Define Paths and Load Dataset

In [1]:
import os
import cv2
from pathlib import Path
import matplotlib.pyplot as plt
from detectron2.utils.visualizer import Visualizer, ColorMode
from detectron2.data import MetadataCatalog, DatasetCatalog

def register_dataset_splits(dataset_name="building", dataset_classes=["building"]):
    
    def load_coco_json(json_file, image_root):
        """Load dataset in COCO format for Detectron2 visualization."""
        from detectron2.data.datasets import load_coco_json
        dataset_dicts = load_coco_json(json_file, image_root)
        return dataset_dicts

    # --- PATHS ---
    SPLITS = ["train", "val"]

    for split in SPLITS:
        DATA_DIR = Path("building-extraction-generalization-2024") / split
        ANN_PATH = DATA_DIR / f"{split}.json"

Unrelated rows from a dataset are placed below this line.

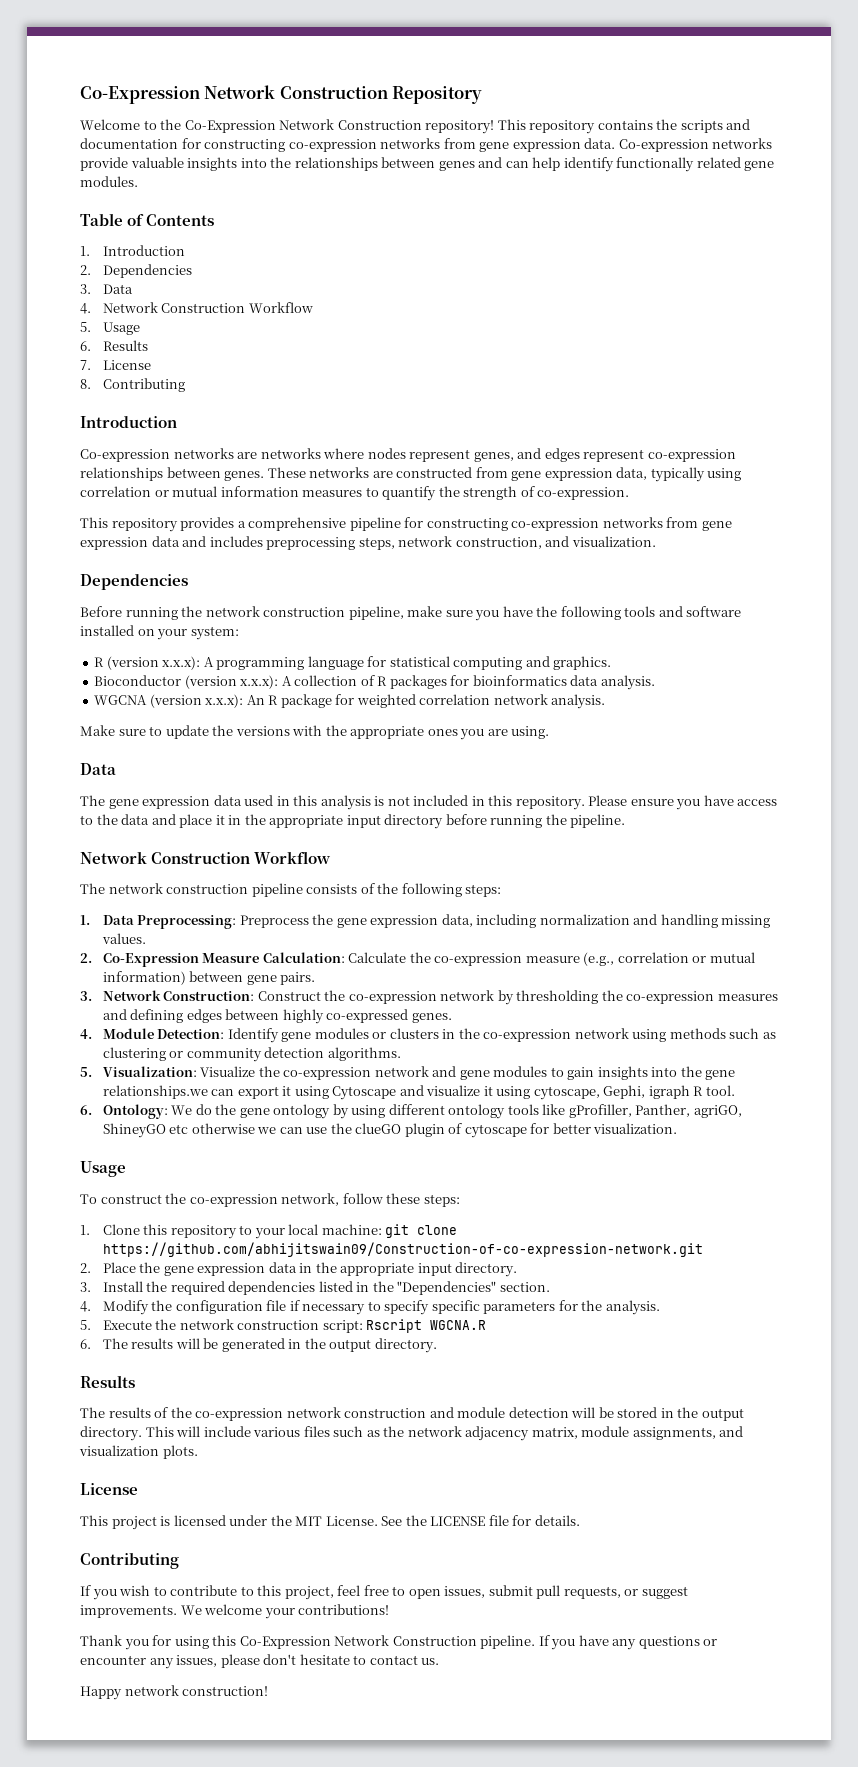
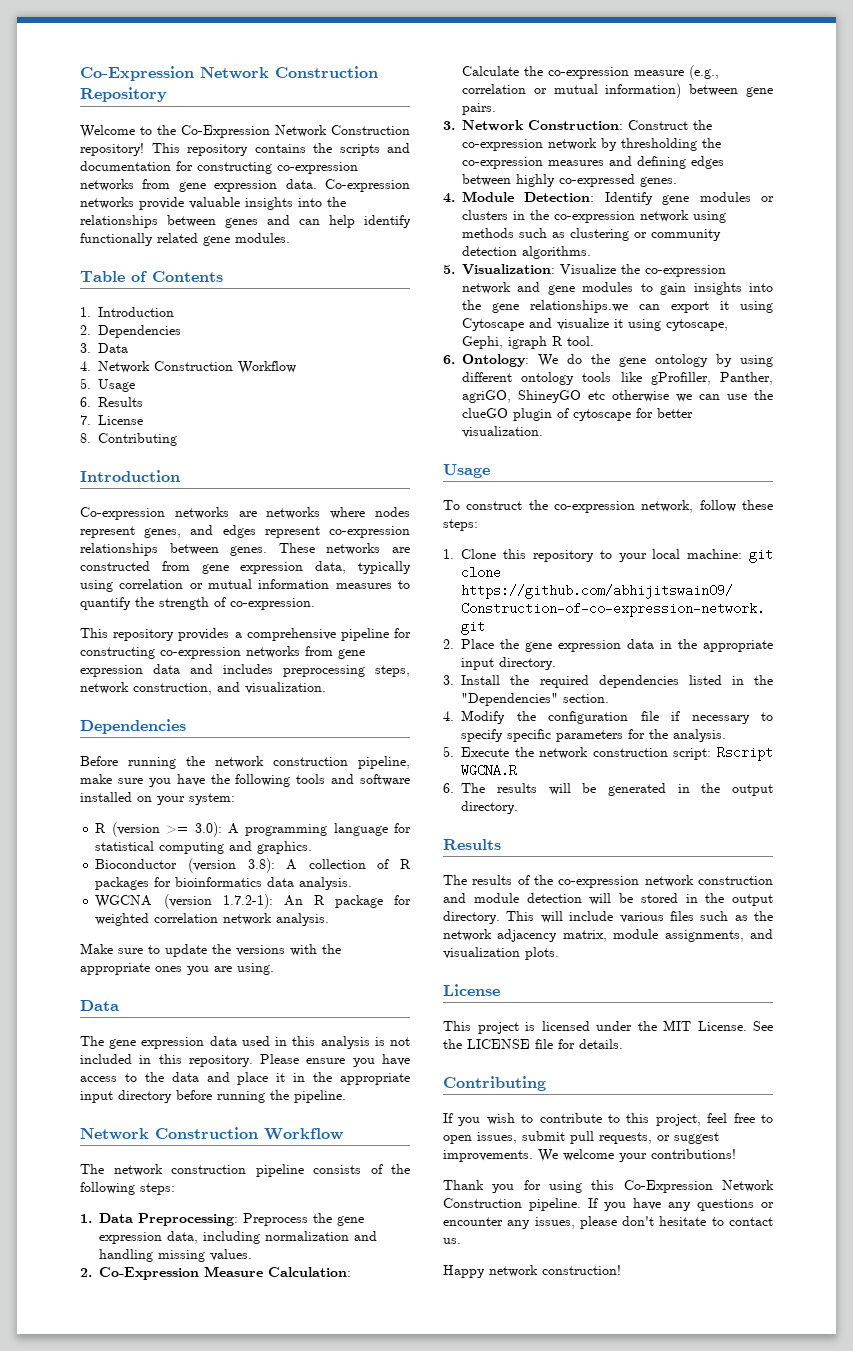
- R (version x.x.x): A programming language for statistical computing and graphics.
+ R (version >= 3.0): A programming language for statistical computing and graphics.
- Bioconductor (version x.x.x): A collection of R packages for bioinformatics data analysis.
+ Bioconductor (version 3.8): A collection of R packages for bioinformatics data analysis.
- WGCNA (version x.x.x): An R package for weighted correlation network analysis.
+ WGCNA (version 1.7.2-1): An R package for weighted correlation network analysis.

        # Register dataset (if not already registered)
        dataset_split_name = f"{dataset_name}_{split}"
        if dataset_split_name not in DatasetCatalog.list():
            DatasetCatalog.register(
                dataset_split_name,
                lambda ann_path=ANN_PATH, data_dir=DATA_DIR: load_coco_json(ann_path, data_dir)
            )
            MetadataCatalog.get(dataset_split_name).set(thing_classes=dataset_classes)
            print(DATA_DIR, ANN_PATH, dataset_split_name)


register_dataset_splits()

building-extraction-generalization-2024/train building-extraction-generalization-2024/train/train.json building_train
building-extraction-generalization-2024/val building-extraction-generalization-2024/val/val.json building_val


Visualize Train Images

In [None]:
def visualize_polygons(img, dataset_dict, metadata, outputs=None):
    """
    Visualize polygons from a dataset dict.    
    Args:
        img: BGR image as np.array
        dataset_dict: one dataset dict from DatasetCatalog
        metadata: MetadataCatalog entry for the dataset
    Returns:
        img_vis: RGB image with drawn polygons
    """    

    img = cv2.cvtColor(img, cv2.COLOR_BGR2RGB)

    v = Visualizer(
        img,  # RGB
        metadata=metadata,
        scale=2.0,
        instance_mode=ColorMode.IMAGE
    )
    
    if outputs:
        out = v.draw_instance_predictions(outputs["instances"].to("cpu"))
    else:
        out = v.draw_dataset_dict(dataset_dict)
    
    img_vis = out.get_image() 

    plt.figure(figsize=(10, 10))
    plt.imshow(img_vis)
    plt.title(f"Image Name: {os.path.basename(img_path)} - ({len(dataset_dict['annotations'])} Annotations)")
    plt.axis("off")
    plt.show()

    return img_vis


# Load training dataset
dataset_dicts = DatasetCatalog.get("building_train")
metadata = MetadataCatalog.get("building_train")
# Visualize first three image
for d in dataset_dicts[0:3]:
    img_path = d["file_name"]
    img = cv2.imread(img_path)
    print(img_path)
    img_vis = visualize_polygons(img, d, metadata)



Train Dataset

In [None]:
from detectron2.engine import DefaultTrainer
from detectron2.config import get_cfg
from detectron2.projects.deeplab import add_deeplab_config
from mask2former import add_maskformer2_config
import os

import torch

# Clear cache
torch.cuda.empty_cache()


cfg = get_cfg()
add_deeplab_config(cfg)
add_maskformer2_config(cfg)
cfg.merge_from_file("Mask2Former/configs/coco/instance-segmentation/swin/maskformer2_swin_small_bs16_50ep.yaml")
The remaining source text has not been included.